━━━━━ Material to process ━━━━━

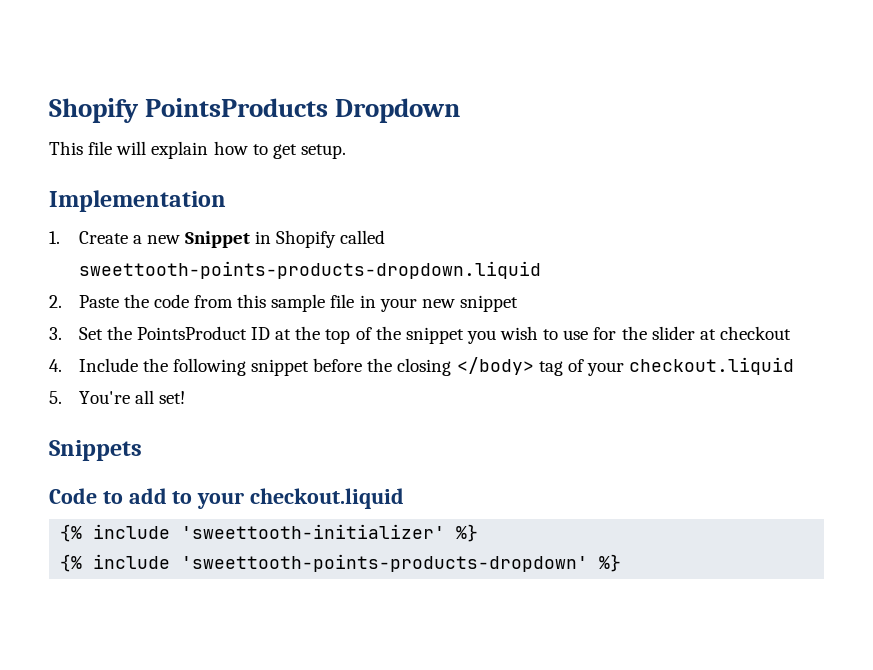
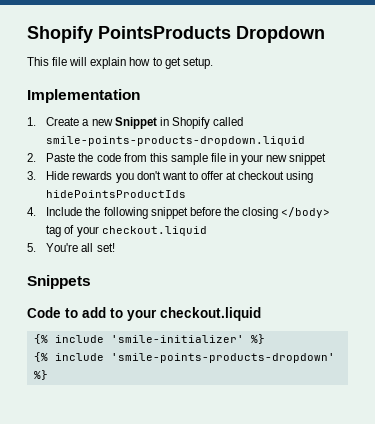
[78,261,541,279] sweettooth-points-products-dropdown.liquid -> [46,136,306,146] smile-points-products-dropdown.liquid
[78,326,695,344] Set the PointsProduct ID at the top of the snippet you wish to use for the slider -> [46,171,223,183] Hide rewards you don't want to offer
(792, 333) none -> [286,171,314,183] [46,190,187,198] using hidePointsProductIds
[181,524,446,539] 'sweettooth-initializer' -> [110,335,244,343] 'smile-initializer'
[181,554,589,572] 'sweettooth-points-products-dropdown' -> [110,353,335,363] 'smile-points-products-dropdown'

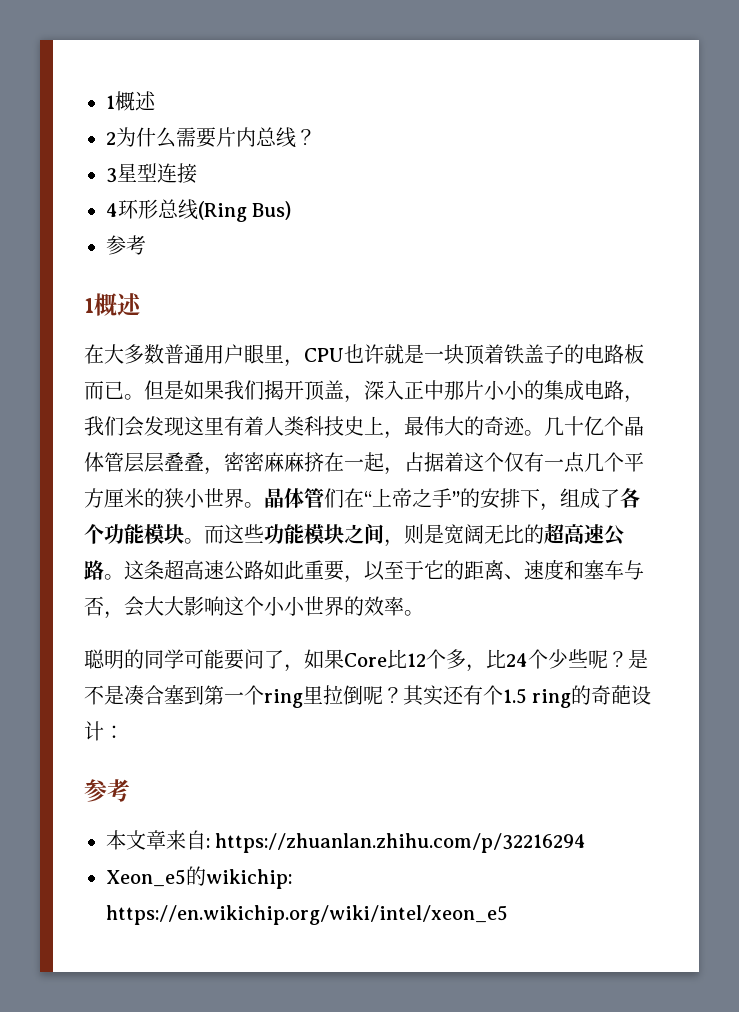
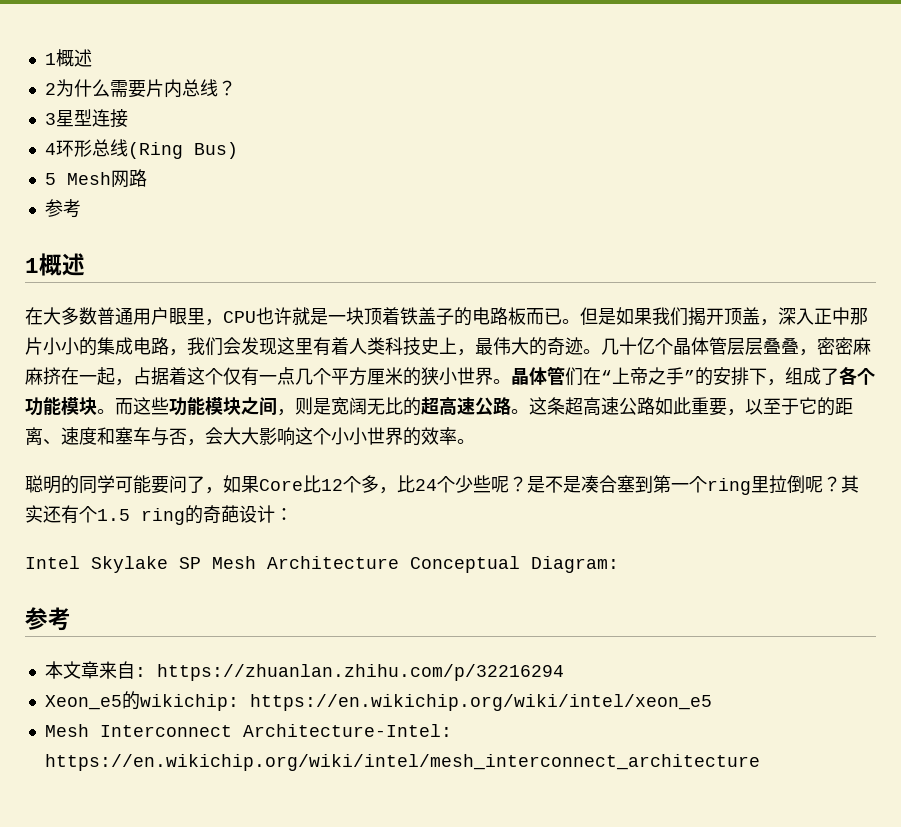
(292, 210) none -> [44,169,147,188] // 5 Mesh网路
(124, 732) none -> [25,556,619,573] // Intel Skylake SP Mesh Architecture Conceptual Diagram:
(508, 915) none -> [44,724,452,737] [44,754,760,771] // Mesh Interconnect Architecture-Intel: https://en.wikichip.org/wiki/intel/mesh_interconnect_architecture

━━━━━

### What is required
Type the entries again verbatim. Drop the images.

### Response to this exercise
[78,261,541,279] sweettooth-points-products-dropdown.liquid -> [46,136,306,146] smile-points-products-dropdown.liquid
[78,326,695,344] Set the PointsProduct ID at the top of the snippet you wish to use for the slider -> [46,171,223,183] Hide rewards you don't want to offer
(792, 333) none -> [286,171,314,183] [46,190,187,198] using hidePointsProductIds
[181,524,446,539] 'sweettooth-initializer' -> [110,335,244,343] 'smile-initializer'
[181,554,589,572] 'sweettooth-points-products-dropdown' -> [110,353,335,363] 'smile-points-products-dropdown'

(292, 210) none -> [44,169,147,188] // 5 Mesh网路
(124, 732) none -> [25,556,619,573] // Intel Skylake SP Mesh Architecture Conceptual Diagram:
(508, 915) none -> [44,724,452,737] [44,754,760,771] // Mesh Interconnect Architecture-Intel: https://en.wikichip.org/wiki/intel/mesh_interconnect_architecture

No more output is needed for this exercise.